Stored items
---------------
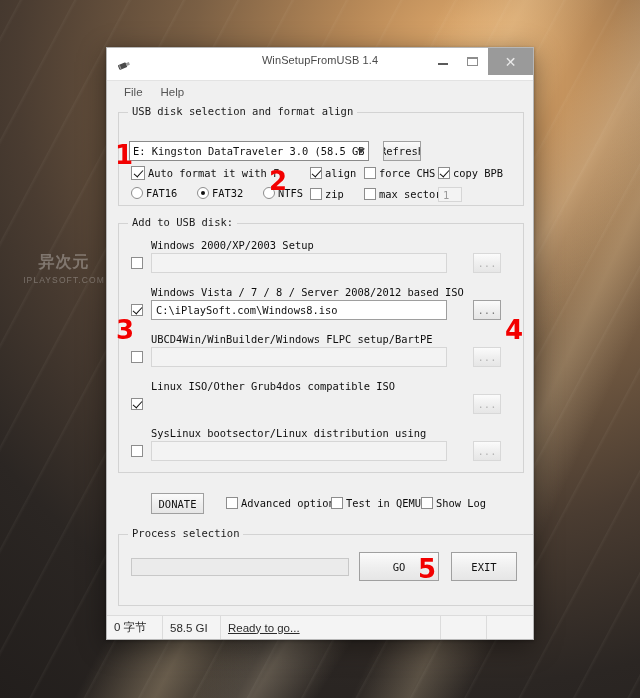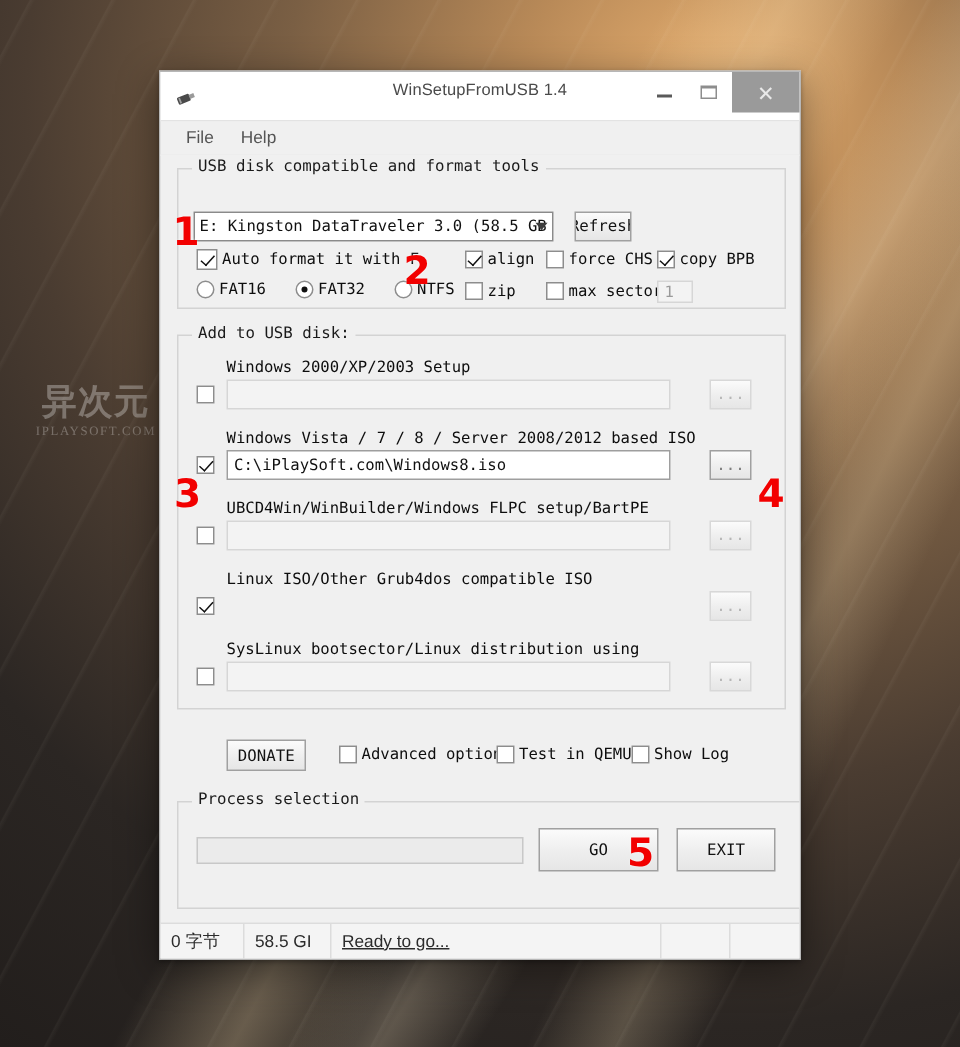--- a/index.html
+++ b/index.html
@@ -40,29 +40,29 @@
   #watermark {
     position: absolute;
     left: 18px;
     top: 255px;
     width: 92px;
     text-align: center;
     pointer-events: none;
     user-select: none;
   }
   #watermark .wm-cn {
-    font-family: Liberation Sans, sans-serif;
-    font-size: 23px;
+    font-family: Liberation Mono, monospace;
+    font-size: 16px;
     font-weight: bold;
     letter-spacing: 1px;
     color: rgba(255,255,255,0.30);
     line-height: 1.05;
   }
   #watermark .wm-en {
-    font-family: Liberation Serif, serif;
+    font-family: Liberation Sans, sans-serif;
     font-size: 8.5px;
     letter-spacing: 1.1px;
     color: rgba(255,255,255,0.28);
     margin-top: 3px;
   }
 
   
   #window {
     position: absolute;
     left: 106px;
@@ -389,21 +389,21 @@
   </div>
 
   <div id="menubar">
     <div class="menu-item">File</div>
     <div class="menu-item">Help</div>
   </div>
 
   <div id="client">
 
     <div class="groupbox" id="gb-usb">
-      <div class="group-legend">USB disk compatible and format tools</div>
+      <div class="group-legend">USB disk selection and format align</div>
     </div>
 
     <div class="combo" style="left:22px; top:38px; width:240px; height:20px;">
       <span>E: Kingston DataTraveler 3.0 (58.5 GB Tot) (FAT32) (·</span>
       <span class="combo-arrow"></span>
     </div>
 
     <div class="btn" style="left:276px; top:38px; width:38px; height:20px;">
       <span>Refresh</span>
     </div>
---------------
Please retype every record above exactly, leaving out the pictures.

--- a/index.html
+++ b/index.html
@@ -40,29 +40,29 @@
   #watermark {
     position: absolute;
     left: 18px;
     top: 255px;
     width: 92px;
     text-align: center;
     pointer-events: none;
     user-select: none;
   }
   #watermark .wm-cn {
-    font-family: Liberation Sans, sans-serif;
-    font-size: 23px;
+    font-family: Liberation Mono, monospace;
+    font-size: 16px;
     font-weight: bold;
     letter-spacing: 1px;
     color: rgba(255,255,255,0.30);
     line-height: 1.05;
   }
   #watermark .wm-en {
-    font-family: Liberation Serif, serif;
+    font-family: Liberation Sans, sans-serif;
     font-size: 8.5px;
     letter-spacing: 1.1px;
     color: rgba(255,255,255,0.28);
     margin-top: 3px;
   }
 
   
   #window {
     position: absolute;
     left: 106px;
@@ -389,21 +389,21 @@
   </div>
 
   <div id="menubar">
     <div class="menu-item">File</div>
     <div class="menu-item">Help</div>
   </div>
 
   <div id="client">
 
     <div class="groupbox" id="gb-usb">
-      <div class="group-legend">USB disk compatible and format tools</div>
+      <div class="group-legend">USB disk selection and format align</div>
     </div>
 
     <div class="combo" style="left:22px; top:38px; width:240px; height:20px;">
       <span>E: Kingston DataTraveler 3.0 (58.5 GB Tot) (FAT32) (·</span>
       <span class="combo-arrow"></span>
     </div>
 
     <div class="btn" style="left:276px; top:38px; width:38px; height:20px;">
       <span>Refresh</span>
     </div>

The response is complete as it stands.